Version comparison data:
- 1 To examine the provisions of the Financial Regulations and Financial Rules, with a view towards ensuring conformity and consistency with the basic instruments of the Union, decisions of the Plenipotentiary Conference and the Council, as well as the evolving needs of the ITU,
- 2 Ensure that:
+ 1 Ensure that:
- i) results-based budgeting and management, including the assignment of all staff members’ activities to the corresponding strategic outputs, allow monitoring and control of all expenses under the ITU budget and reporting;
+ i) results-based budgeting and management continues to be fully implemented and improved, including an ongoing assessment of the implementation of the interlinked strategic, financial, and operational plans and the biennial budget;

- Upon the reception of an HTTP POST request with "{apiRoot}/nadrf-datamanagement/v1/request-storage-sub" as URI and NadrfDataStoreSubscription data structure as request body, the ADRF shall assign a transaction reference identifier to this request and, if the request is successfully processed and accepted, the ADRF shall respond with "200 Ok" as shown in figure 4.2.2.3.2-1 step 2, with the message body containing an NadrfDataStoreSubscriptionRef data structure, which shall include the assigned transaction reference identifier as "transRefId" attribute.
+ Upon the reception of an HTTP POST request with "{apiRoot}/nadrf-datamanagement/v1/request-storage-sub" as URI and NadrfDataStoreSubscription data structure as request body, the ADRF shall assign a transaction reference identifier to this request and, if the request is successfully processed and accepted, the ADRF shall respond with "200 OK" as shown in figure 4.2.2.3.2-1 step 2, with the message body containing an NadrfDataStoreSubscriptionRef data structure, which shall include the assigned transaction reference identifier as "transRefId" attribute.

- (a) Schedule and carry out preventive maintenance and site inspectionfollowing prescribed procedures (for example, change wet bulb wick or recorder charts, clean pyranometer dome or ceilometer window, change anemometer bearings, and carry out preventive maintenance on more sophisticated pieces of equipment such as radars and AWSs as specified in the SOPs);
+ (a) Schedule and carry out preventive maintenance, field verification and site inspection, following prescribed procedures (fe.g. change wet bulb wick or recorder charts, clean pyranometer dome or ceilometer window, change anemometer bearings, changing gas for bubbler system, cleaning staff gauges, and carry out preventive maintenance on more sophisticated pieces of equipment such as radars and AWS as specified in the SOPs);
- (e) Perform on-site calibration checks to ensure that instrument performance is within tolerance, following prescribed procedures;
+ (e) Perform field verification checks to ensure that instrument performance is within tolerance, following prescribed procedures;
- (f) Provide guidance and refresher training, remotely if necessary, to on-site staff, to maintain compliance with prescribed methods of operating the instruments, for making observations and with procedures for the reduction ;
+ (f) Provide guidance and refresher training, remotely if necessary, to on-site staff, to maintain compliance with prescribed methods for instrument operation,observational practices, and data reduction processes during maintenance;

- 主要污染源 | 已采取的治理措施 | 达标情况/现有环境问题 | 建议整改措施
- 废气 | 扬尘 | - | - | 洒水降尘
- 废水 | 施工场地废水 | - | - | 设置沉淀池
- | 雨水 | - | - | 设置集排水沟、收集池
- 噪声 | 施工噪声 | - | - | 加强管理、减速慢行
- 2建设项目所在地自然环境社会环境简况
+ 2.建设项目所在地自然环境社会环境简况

Exercise instructions:
The lines above need to be restated word for word, all of them.

Answer to the problem:
- 1 To examine the provisions of the Financial Regulations and Financial Rules, with a view towards ensuring conformity and consistency with the basic instruments of the Union, decisions of the Plenipotentiary Conference and the Council, as well as the evolving needs of the ITU,
- 2 Ensure that:
+ 1 Ensure that:
- i) results-based budgeting and management, including the assignment of all staff members’ activities to the corresponding strategic outputs, allow monitoring and control of all expenses under the ITU budget and reporting;
+ i) results-based budgeting and management continues to be fully implemented and improved, including an ongoing assessment of the implementation of the interlinked strategic, financial, and operational plans and the biennial budget;

- Upon the reception of an HTTP POST request with "{apiRoot}/nadrf-datamanagement/v1/request-storage-sub" as URI and NadrfDataStoreSubscription data structure as request body, the ADRF shall assign a transaction reference identifier to this request and, if the request is successfully processed and accepted, the ADRF shall respond with "200 Ok" as shown in figure 4.2.2.3.2-1 step 2, with the message body containing an NadrfDataStoreSubscriptionRef data structure, which shall include the assigned transaction reference identifier as "transRefId" attribute.
+ Upon the reception of an HTTP POST request with "{apiRoot}/nadrf-datamanagement/v1/request-storage-sub" as URI and NadrfDataStoreSubscription data structure as request body, the ADRF shall assign a transaction reference identifier to this request and, if the request is successfully processed and accepted, the ADRF shall respond with "200 OK" as shown in figure 4.2.2.3.2-1 step 2, with the message body containing an NadrfDataStoreSubscriptionRef data structure, which shall include the assigned transaction reference identifier as "transRefId" attribute.

- (a) Schedule and carry out preventive maintenance and site inspectionfollowing prescribed procedures (for example, change wet bulb wick or recorder charts, clean pyranometer dome or ceilometer window, change anemometer bearings, and carry out preventive maintenance on more sophisticated pieces of equipment such as radars and AWSs as specified in the SOPs);
+ (a) Schedule and carry out preventive maintenance, field verification and site inspection, following prescribed procedures (fe.g. change wet bulb wick or recorder charts, clean pyranometer dome or ceilometer window, change anemometer bearings, changing gas for bubbler system, cleaning staff gauges, and carry out preventive maintenance on more sophisticated pieces of equipment such as radars and AWS as specified in the SOPs);
- (e) Perform on-site calibration checks to ensure that instrument performance is within tolerance, following prescribed procedures;
+ (e) Perform field verification checks to ensure that instrument performance is within tolerance, following prescribed procedures;
- (f) Provide guidance and refresher training, remotely if necessary, to on-site staff, to maintain compliance with prescribed methods of operating the instruments, for making observations and with procedures for the reduction ;
+ (f) Provide guidance and refresher training, remotely if necessary, to on-site staff, to maintain compliance with prescribed methods for instrument operation,observational practices, and data reduction processes during maintenance;

- 主要污染源 | 已采取的治理措施 | 达标情况/现有环境问题 | 建议整改措施
- 废气 | 扬尘 | - | - | 洒水降尘
- 废水 | 施工场地废水 | - | - | 设置沉淀池
- | 雨水 | - | - | 设置集排水沟、收集池
- 噪声 | 施工噪声 | - | - | 加强管理、减速慢行
- 2建设项目所在地自然环境社会环境简况
+ 2.建设项目所在地自然环境社会环境简况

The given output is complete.